Aerial photograph showing two thin ice sheets (made of nilas) that are moving toward each other. Along the length of the contact between the two sheets, segments where one sheet climbs onto the other alternate with others where it is the other way around. The lighter areas are where the ice thickness has doubled due to the overlapping process. This pattern is known as finger rafting. In many cases, it is highly systematic.
Finger rafting in the Weddell Sea, Operation IceBridge photo, 2017.
Idealized three-dimensional representation of finger rafting, It occurs when two thin ice sheets converge toward each other.
Finger rafting derives its name from its resemblance to the interlocking of fingers. Note that the fingers shown here are not interlaced normally (with all ten fingers showing from the top), but interlaced as in finger rafting (with only five fingers visible from either the top or bottom). [note 1]
Rafted ice observed during MOSAiC Expedition in June 2020.

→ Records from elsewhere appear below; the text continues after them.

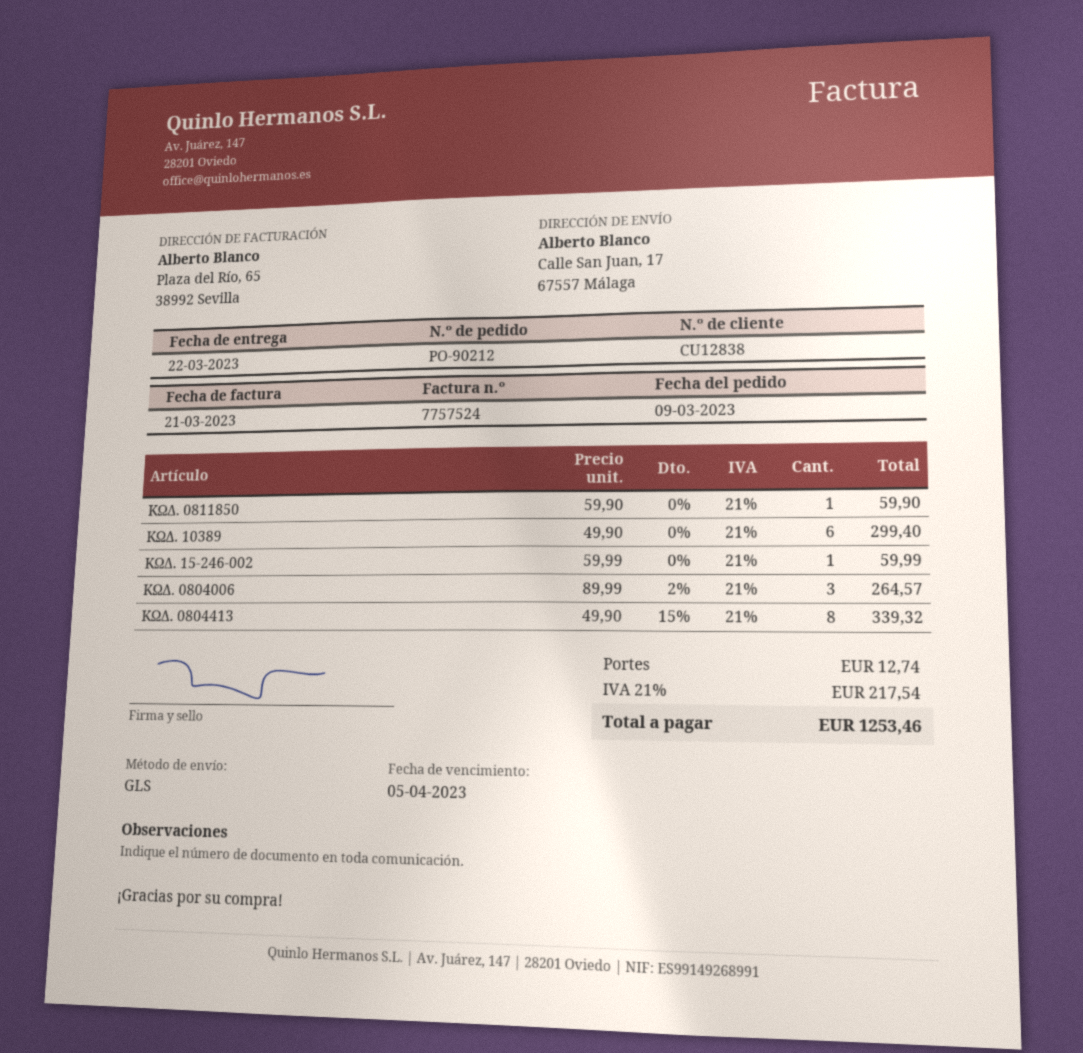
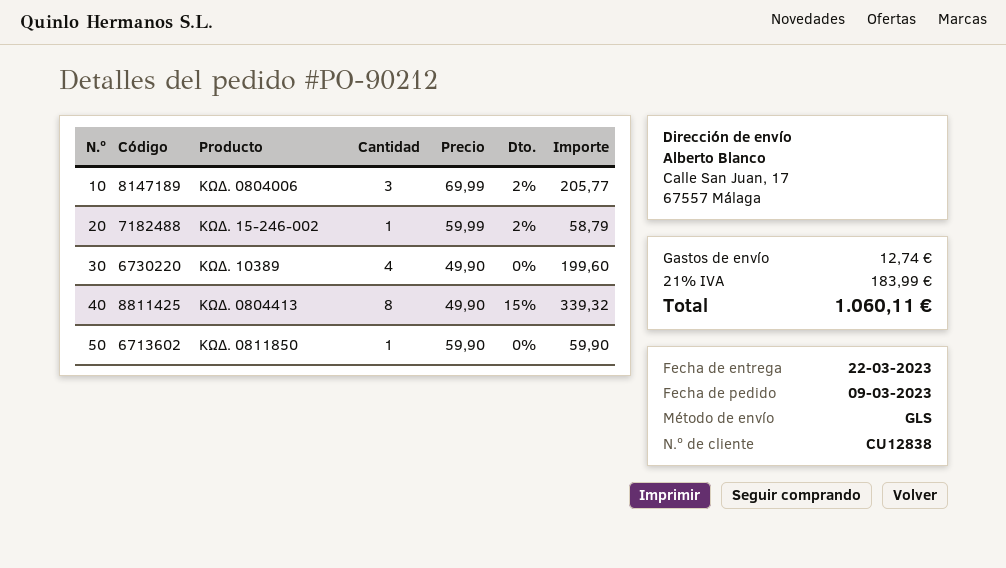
ΚΩΔ. 10389: 6 x 49.90 = 299.40 -> 4 x 49.90 = 199.60
ΚΩΔ. 15-246-002: 1 x 59.99 = 59.99 -> 1 x 59.99 - 2% = 58.79
ΚΩΔ. 0804006: 3 x 89.99 - 2% = 264.57 -> 3 x 69.99 - 2% = 205.77
tax: 21% = 217.54 -> 21% = 183.99
total: 1253.46 -> 1060.11

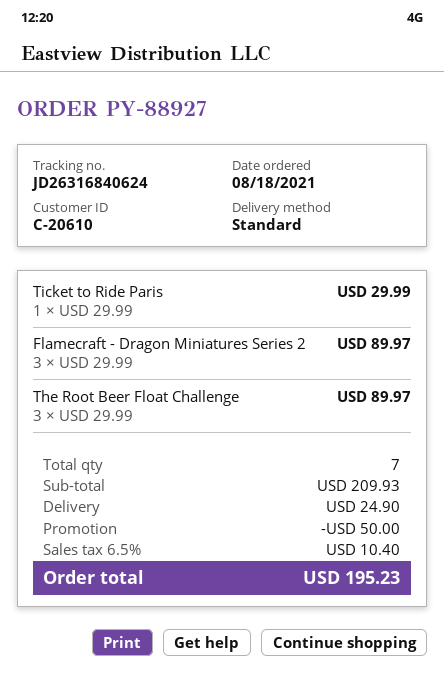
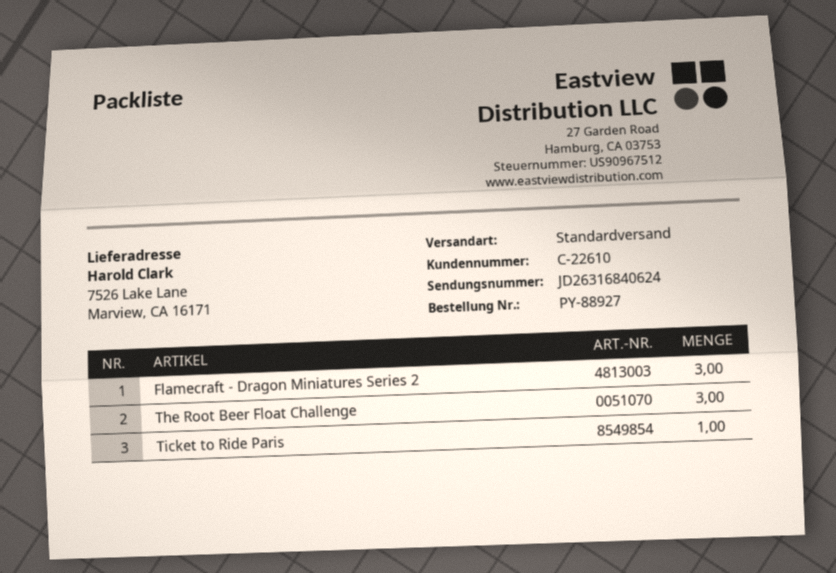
customer number: C-20610 -> C-22610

Finger rafting develops in an ice cover as a result of a compression regime established within the plane of the ice. As two expanses of sea ice converge toward another, one of them slides smoothly on top of the other (it is overthrusted) along a given distance, resulting in a local increase in ice thickness. The term finger rafting refers to the systematic alternation of interlocking overthrusts and underthrusts involved in this process.[1][2][3] Such a pattern derives its name from its resemblance to the interlocking of fingers.[note 1]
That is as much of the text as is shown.